A couple of weeks ago Amazon remotely deleted two e-books off of its customers’ Kindle readers—and in one of those too-good-to-be-true moments, the books were “1984” and “Animal Farm” by George Orwell. Ars Technica and the New York Times explain what happened; the Times ran a follow-up story today. Commentary on the incident has ranged from the fervid to the apocalyptic. (An exception is Chicago’s Randy Picker.) Jack Balkin argues that “Amazon threatens many of the basic freedoms to read we have come to expect in a physical world;” Jonathan Zittrain worries that “tethered appliances” like the Kindle “are gifts to regulators,” who will exercise a “line-item veto” over passages in books they don’t like; Farhad Manjoo at Slate concludes that “Now we know what the future of book banning looks like.”
What I find intriguing about these responses is that they are all based on analogizing Kindle e-books to physical books located in your house.
It’s often argued that copyright disputes are primarily, perhaps entirely, due to the fact that large media companies refuse to admit it’s a changed world out there; they just need to adapt. But I think controversies like the one over the Kindle indicate that this problem is universal. Everyone is calibrating their rights by looking backwards; no one likes the future.
David Pogue at the New York Times summed up the conceptual landscape nicely:
As one of my readers noted, it’s like Barnes & Noble sneaking into our homes in the middle of the night, taking some books that we’ve been reading off our nightstands, and leaving us a check on the coffee table.
Jack Balkin adopts this perspective as well. Balkin notes that “[f]or centuries, . . . owning books came with certain rights, including the right to keep what we purchase and to use it, mark it up, and sell it in any way we like.” Among other things, “[b]ecause [an ordinary book] is a physical copy, nobody would think that the publisher of the book would have the rights to enter your house and remove the book.” But “Amazon’s Kindle system upends all of these expectations.”
If Kindle ebooks are basically the same as physical books, then destroying them would seem to violate core expectations we have about retailers and books. But why is that the right analogy? Why aren’t they like websites? If Amazon was providing access to “1984” on its servers instead of on the Kindle, and suddenly without warning deleted them off the servers, it is doubtful there would be much of any controversy here. That’s true even if the access was supposed to be permanent and was in return for payment of a one-time fee. The only issue would be Amazon’s abruptness in canceling access without sufficient warning to anyone who had taken notes that might be deleted. (Let me be clear: if I was one of those users, I’d be extremely annoyed at how Amazon handles copyright clearance problems.)
The core difference between a website and a Kindle ebook is where we think the object is located. We think of the Kindle as like a book, located in the device in our hands. We think of the website as being located on the server. But this just begs the question: we think of the Kindle as the same as a book because we think of the Kindle as the same as a book. In fact, copies of the information in both cases is located in multiple places: on the Kindle, and on Amazon’s servers; on the web servers, and a temporary cache on the user’s own computer. Physical location is not by itself determinative any more.
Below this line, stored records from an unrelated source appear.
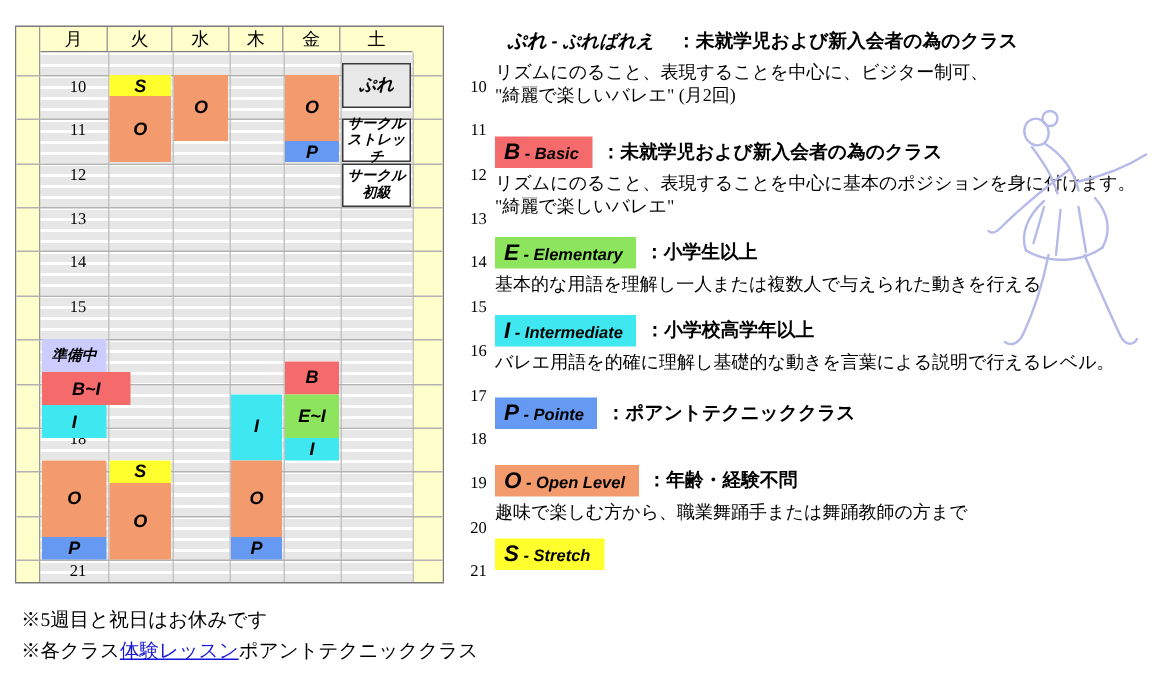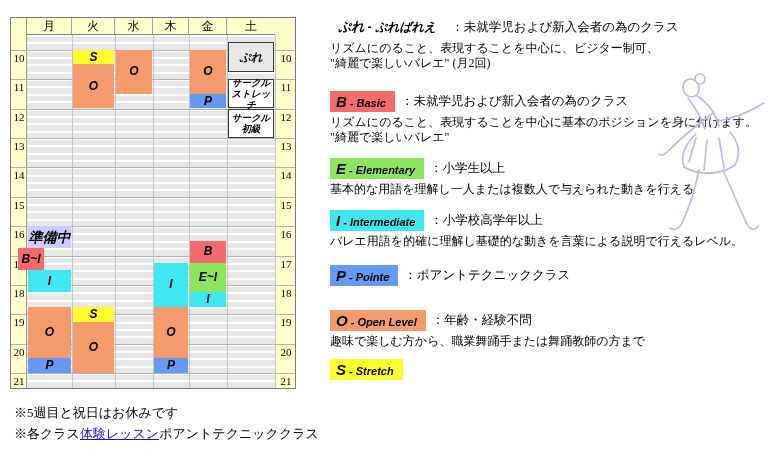--- a/index.html
+++ b/index.html
@@ -14,44 +14,44 @@
   #timecol-right{right:0;width:22px;border-left:1px solid #999;}
   #day-header{position:absolute;left:16px;top:0;width:248px;height:17px;background:#ffffcc;
               border-bottom:1px solid #808080;box-sizing:border-box;display:flex;}
   .day-cell{display:flex;align-items:center;justify-content:center;font-size:12px;
             border-right:1px solid #a0a0a0;box-sizing:border-box;height:100%;}
   .day-cell:last-child{border-right:none;}
   #body-stripes{position:absolute;left:16px;top:17px;width:248px;height:353px;
     background:repeating-linear-gradient(to bottom,#ffffff 0px,#ffffff 2px,#e7e7e7 2px,#e7e7e7 7.35px);}
   .col-sep{position:absolute;top:17px;height:353px;width:1px;background:#c4c4c4;}
   .hour-line{position:absolute;left:0;width:100%;height:1px;background:#b2b2b2;}
-  .hour-label{position:absolute;font-size:11px;line-height:13px;text-align:center;}
+  .hour-label{position:absolute;font-size:11px;line-height:13px;text-align:center;padding-left:33px;}
   .block{position:absolute;display:flex;align-items:center;justify-content:center;
          font-family:"Liberation Sans","DejaVu Sans",sans-serif;font-weight:bold;font-style:italic;
          font-size:12px;box-sizing:border-box;text-align:center;white-space:pre-line;line-height:11px;}
-  .block.small{font-size:14px;}
+  .block.small{font-size:10px;}
   .block.boxed{border:1px solid #3a3a3a;font-size:9.5px;}
   .block.boxed.big{font-size:11.5px;}
 
   
   #notes{position:absolute;left:14px;top:402px;font-size:13px;line-height:21px;}
   #trial-link{color:#1414d8;text-decoration:underline;cursor:pointer;}
 
   
   #legend{position:absolute;left:330px;top:16px;width:436px;}
   .entry{margin-bottom:13px;}
   .entry-head{display:flex;align-items:center;margin-bottom:3px;}
   .badge{display:inline-flex;align-items:baseline;padding:2px 9px 2px 6px;
          font-family:"Liberation Sans","DejaVu Sans",sans-serif;font-weight:bold;font-style:italic;}
   .badge .ltr{font-size:15px;}
   .badge .nm{font-size:11px;padding-left:3px;}
   .badge.plain{padding-left:8px;}
   .badge.plain .ltr{font-size:13px;}
   .badge.plain .nm{font-size:12px;}
-  .entry-title{font-weight:normal;font-size:12.5px;padding-left:6px;}
+  .entry-title{font-weight:bold;font-size:12.5px;padding-left:6px;}
   .entry-line{font-size:12px;line-height:15px;}
   .e1{margin-bottom:20px;} .e2{margin-bottom:13px;} .e3{margin-bottom:13px;}
   .e4{margin-bottom:16px;} .e5{margin-bottom:24px;} .e6{margin-bottom:10px;}
 
   
   #dancer{position:absolute;left:636px;top:72px;width:132px;height:168px;pointer-events:none;}
   #dancer path,#dancer circle,#dancer ellipse{stroke:#b6bae8;fill:none;stroke-width:1.6;
          stroke-linecap:round;}
 </style>
 </head>
@@ -110,21 +110,21 @@
         <div class="hour-label" style="left: 264px; width: 22px; top: 298.3px;">19</div>
         <div class="hour-line" style="top: 325.7px;"></div>
         <div class="hour-label" style="left: 0px; width: 16px; top: 327.7px;">20</div>
         <div class="hour-label" style="left: 264px; width: 22px; top: 327.7px;">20</div>
         <div class="hour-line" style="top: 355.1px;"></div>
         <div class="hour-label" style="left: 0px; width: 16px; top: 357.1px;">21</div>
         <div class="hour-label" style="left: 264px; width: 22px; top: 357.1px;">21</div>
       </div>
     <div id="blocks">
         <div class="block flat small" style="left: 17px; width: 43px; top: 208.1px; height: 22.05px; background: rgb(204, 204, 255);">準備中</div>
-        <div class="block flat" style="left: 7px; width: 26px; top: 230.15px; height: 22.05px; background: rgb(245, 107, 107);">B~I</div>
+        <div class="block flat" style="left: 17px; width: 59px; top: 230.15px; height: 22.05px; background: rgb(245, 107, 107);">B~I</div>
         <div class="block flat" style="left: 17px; width: 43px; top: 252.2px; height: 22.05px; background: rgb(63, 232, 240);">I</div>
         <div class="block flat" style="left: 17px; width: 43px; top: 288.95px; height: 51.45px; background: rgb(244, 155, 110);">O</div>
         <div class="block flat" style="left: 17px; width: 43px; top: 340.4px; height: 14.7px; background: rgb(102, 153, 242);">P</div>
         <div class="block flat" style="left: 62px; width: 41px; top: 31.7px; height: 14.7px; background: rgb(255, 255, 46);">S</div>
         <div class="block flat" style="left: 62px; width: 41px; top: 46.4px; height: 44.1px; background: rgb(244, 155, 110);">O</div>
         <div class="block flat" style="left: 62px; width: 41px; top: 288.95px; height: 14.7px; background: rgb(255, 255, 46);">S</div>
         <div class="block flat" style="left: 62px; width: 41px; top: 303.65px; height: 51.45px; background: rgb(244, 155, 110);">O</div>
         <div class="block flat" style="left: 105px; width: 36px; top: 31.7px; height: 44.1px; background: rgb(244, 155, 110);">O</div>
         <div class="block flat" style="left: 143px; width: 34px; top: 244.85px; height: 44.1px; background: rgb(63, 232, 240);">I</div>
         <div class="block flat" style="left: 143px; width: 34px; top: 288.95px; height: 51.45px; background: rgb(244, 155, 110);">O</div>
Many of the commentators on the Kindle issue have darkly noted the threat ebooks pose to the first-sale doctrine in copyright law—the right of purchasers of a copy of a work to resell that copy without permission from the copyright owner. Works like Kindle ebooks or video games that are tethered to a particular user can’t be sold without the permission of the tethering service. But the idea that the first sale doctrine is important right worth saving in the first place may be another example of reflexively viewing the future in terms of the past. First sale makes sense in a world of physical books and copies–how else are you going to clear your house of junk you don’t need if you can’t sell it? Even throwing it away could be viewed as a transfer of ownership, and therefore a distribution. Requiring clearances for such sales impinges upon personal space with pointless transaction costs.
But not only is first sale harder with tethered digital works, it’s not clear what the point is. If you’re worried about hard drive space, you can just delete it. The only thing supporting first sale in such a situation is the fact that users have had first sale rights for time immemorial.
Balkin, Zittrain, Pogue’s readers, large media companies, legislators, and others are therefore correct: the networked digital world threatens to upend everything we take for granted about creative expression in the physical world. No one has a monopoly on surprise.